Комната освещается единственной слабой лампочкой, но весь свет собирается в нише, заставленной глиняной посудой с холодной питьевой водой. Единственное незанавешенное окно слепо смотрит на печальную разрушающуюся стену из илового кирпича. Лежа в постели, когда тусклая дымчатая мишура ночных огней отражается в стекле его компаса, а в черепе стучит виски, он напоминает мне древний свадебный пирог, только и ждущий, чтобы кто-то склонился над ним и задул свечи.
Его последняя ремарка на ночь — когда он уже благополучно покоится в постельке, поражает (не говоря уже о вульгарном: «Поцелуй меня крепко-крепко», что обычно сопровождается плотоядным взглядом и подставленной щекой) своей серьезностью: «Скажи мне честно: на сколько я выгляжу?»
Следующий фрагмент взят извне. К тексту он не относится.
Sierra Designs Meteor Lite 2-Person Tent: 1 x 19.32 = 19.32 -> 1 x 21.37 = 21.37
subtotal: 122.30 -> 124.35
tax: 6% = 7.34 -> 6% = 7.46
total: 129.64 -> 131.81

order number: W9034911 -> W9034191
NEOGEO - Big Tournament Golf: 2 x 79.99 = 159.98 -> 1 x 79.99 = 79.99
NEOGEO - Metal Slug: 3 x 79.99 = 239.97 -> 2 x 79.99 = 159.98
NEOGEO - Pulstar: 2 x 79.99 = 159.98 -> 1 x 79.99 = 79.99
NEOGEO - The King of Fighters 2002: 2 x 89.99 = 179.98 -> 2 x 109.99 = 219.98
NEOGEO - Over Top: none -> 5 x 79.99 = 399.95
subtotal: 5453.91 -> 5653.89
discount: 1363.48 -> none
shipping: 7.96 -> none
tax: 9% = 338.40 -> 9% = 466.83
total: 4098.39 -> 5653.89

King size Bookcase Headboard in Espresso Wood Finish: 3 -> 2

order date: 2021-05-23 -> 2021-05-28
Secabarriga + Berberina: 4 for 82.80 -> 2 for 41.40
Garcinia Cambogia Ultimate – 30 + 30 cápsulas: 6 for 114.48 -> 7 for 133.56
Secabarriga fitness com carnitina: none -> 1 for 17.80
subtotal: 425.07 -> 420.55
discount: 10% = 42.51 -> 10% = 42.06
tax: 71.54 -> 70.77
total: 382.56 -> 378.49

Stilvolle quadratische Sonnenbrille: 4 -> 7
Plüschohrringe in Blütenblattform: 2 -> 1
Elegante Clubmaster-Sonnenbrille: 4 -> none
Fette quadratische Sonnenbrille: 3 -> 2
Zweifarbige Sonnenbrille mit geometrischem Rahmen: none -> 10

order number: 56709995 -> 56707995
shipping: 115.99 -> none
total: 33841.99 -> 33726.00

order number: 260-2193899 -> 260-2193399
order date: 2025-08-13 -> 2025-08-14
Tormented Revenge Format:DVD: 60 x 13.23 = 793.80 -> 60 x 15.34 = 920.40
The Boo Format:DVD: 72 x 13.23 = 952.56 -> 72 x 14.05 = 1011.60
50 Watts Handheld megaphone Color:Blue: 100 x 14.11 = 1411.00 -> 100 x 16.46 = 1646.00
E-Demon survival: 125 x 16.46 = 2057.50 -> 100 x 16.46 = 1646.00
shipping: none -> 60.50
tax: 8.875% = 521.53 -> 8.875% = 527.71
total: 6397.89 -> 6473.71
Откровенно говоря, вид Скоби подходит на любой возраст — старше, чем рождение трагедии, моложе, чем гибель Афин. Выродок, случившийся в ковчеге в результате недразуменного совокупления медведя и страусихи, тошнотворно извергнутый до срока на Арарат. Скоби с силой вылетел из матки в кресло-каталку с резиновыми шинами на колесах, одетый в войлочную шляпу и красный фланелевый набрюшник. На его нижних конечностях — глянцевитая пара эластичных ботинок. В руке — фамильная библия, на чьем титульном листе значится: «Джошуа Самюэль Скоби 1870. Почитай свою мать и своего отца». К этой собственности добавлены глаза, подобные двум мертвым лунам; как-то по-особенному кривой пиратский спинной столб и общая склонность походить на пятивесельную галеру. Нет, в венах Скоби текла не кровь, но зеленая, соленая вода, глубоководное вещество. Его походка — это неторопливый, все перемалывающий ход святого, идущего в Галилею по холмистой местности. Его беседа — это зеленоводный жаргон, облетевший пять океанов, антикварный магазин вежливой лжи, ощетинившейся секстантами, астролябиями, портпентинами и изобарами. Когда он поет — а он это делает так часто — это всегда в манере старого морского волка. Как святой отец, он оставил маленькие кусочки своей плоти по всему миру, в Занзибаре, Коломбо, Того, By Фу: маленькие отпавшие кусочки, которые он растрепал на протяжении такого огромного времени: старые рога, запонки для манжет, зубы, волосы… И сейчас отступившие воды оставили его, высокого и сухого, поверх спешащих потоков времени, Джошуа, несостоятельного метеоролога, островитянина, анахорета.
Клеа, нежная, полная любви, непостижимая Клеа — лучший друг Скоби и проводит много времени со старым пиратом, она покидает свою затянутую паутиной студию для того, чтобы приготовить ему чаю и наслаждаться этими бесконечными монологами о жизни, которая давным-давно потеряла всякую цену, лишилась живого импульса, для того, чтобы продолжать жить чужой жизнью в лабиринтах памяти.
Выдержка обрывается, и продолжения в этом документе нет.